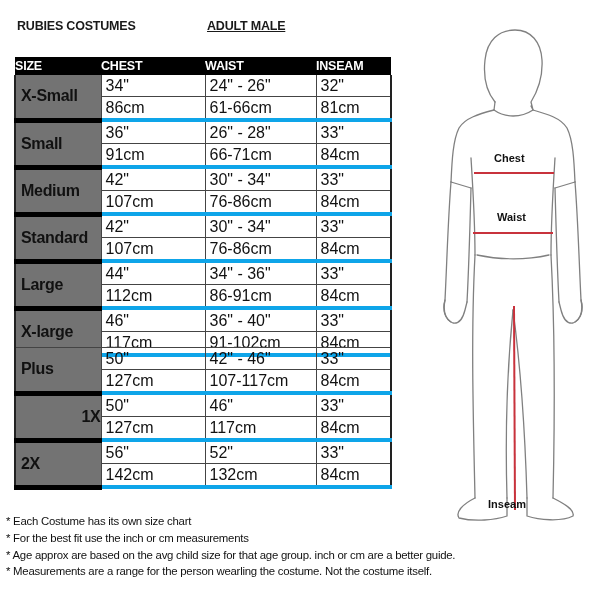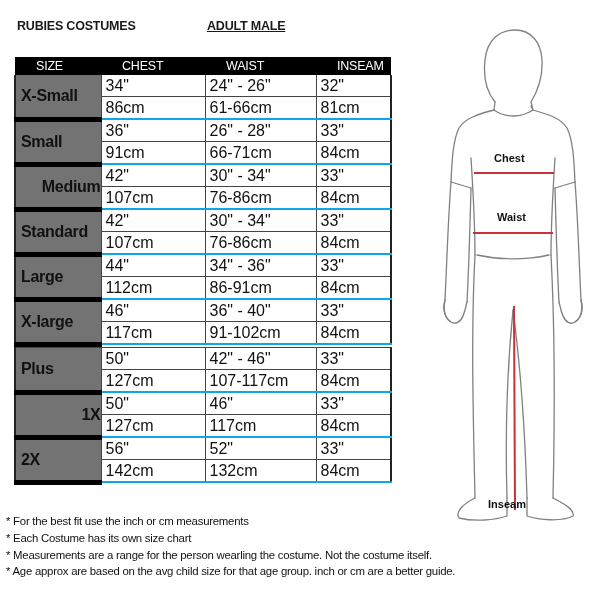"SIZE" .hdr th { font-weight: normal -> bold; padding-left: 21px -> 0 }
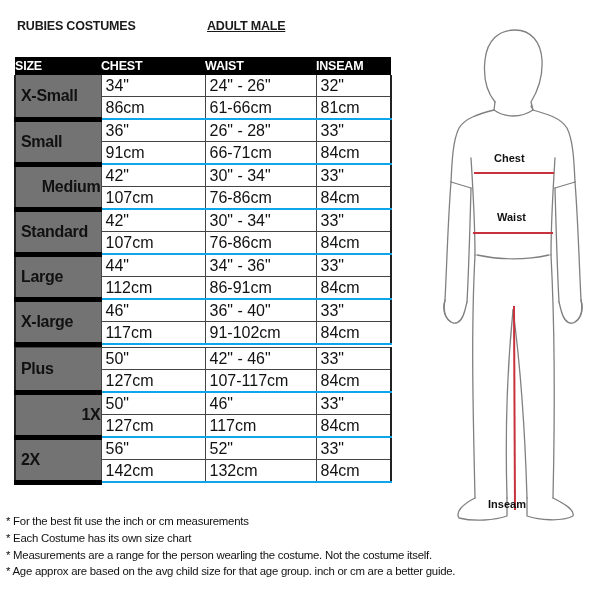"86cm" .grp-end td { border-bottom: 2px solid #0ea5e9 -> 4px solid #0ea5e9 }
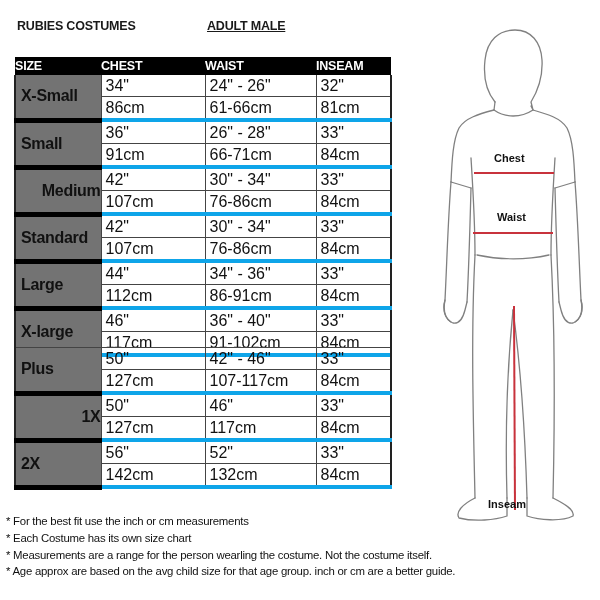"Medium" td.size-cell { text-align: right -> none }
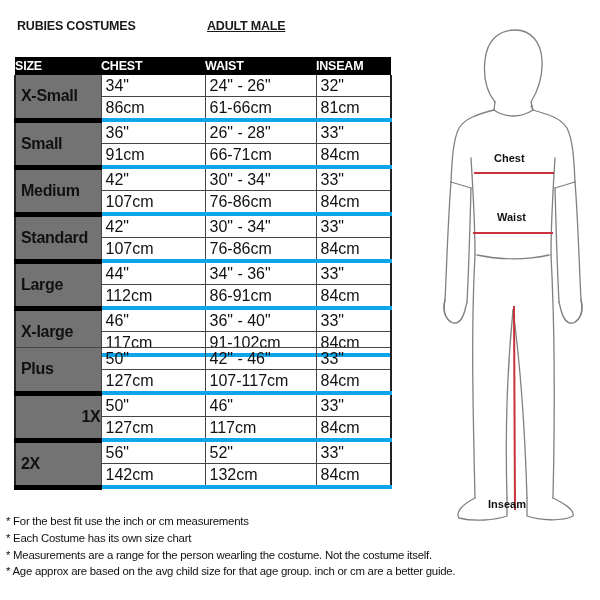"* For the best fit" div { order: before "* Each Costume has its" -> after "* Each Costume has its" }
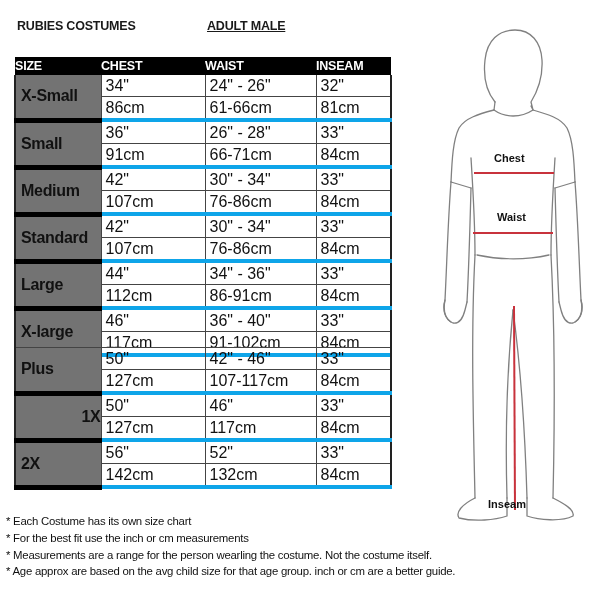"* Measurements are a range" div { order: before "* Age approx are based" -> after "* Age approx are based" }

EXERCISE GOAL.
Your task is to repeat the records exactly. Images do not belong in the copy.

RESPONSE TO THIS EXERCISE.
"SIZE" .hdr th { font-weight: normal -> bold; padding-left: 21px -> 0 }
"86cm" .grp-end td { border-bottom: 2px solid #0ea5e9 -> 4px solid #0ea5e9 }
"Medium" td.size-cell { text-align: right -> none }
"* For the best fit" div { order: before "* Each Costume has its" -> after "* Each Costume has its" }
"* Measurements are a range" div { order: before "* Age approx are based" -> after "* Age approx are based" }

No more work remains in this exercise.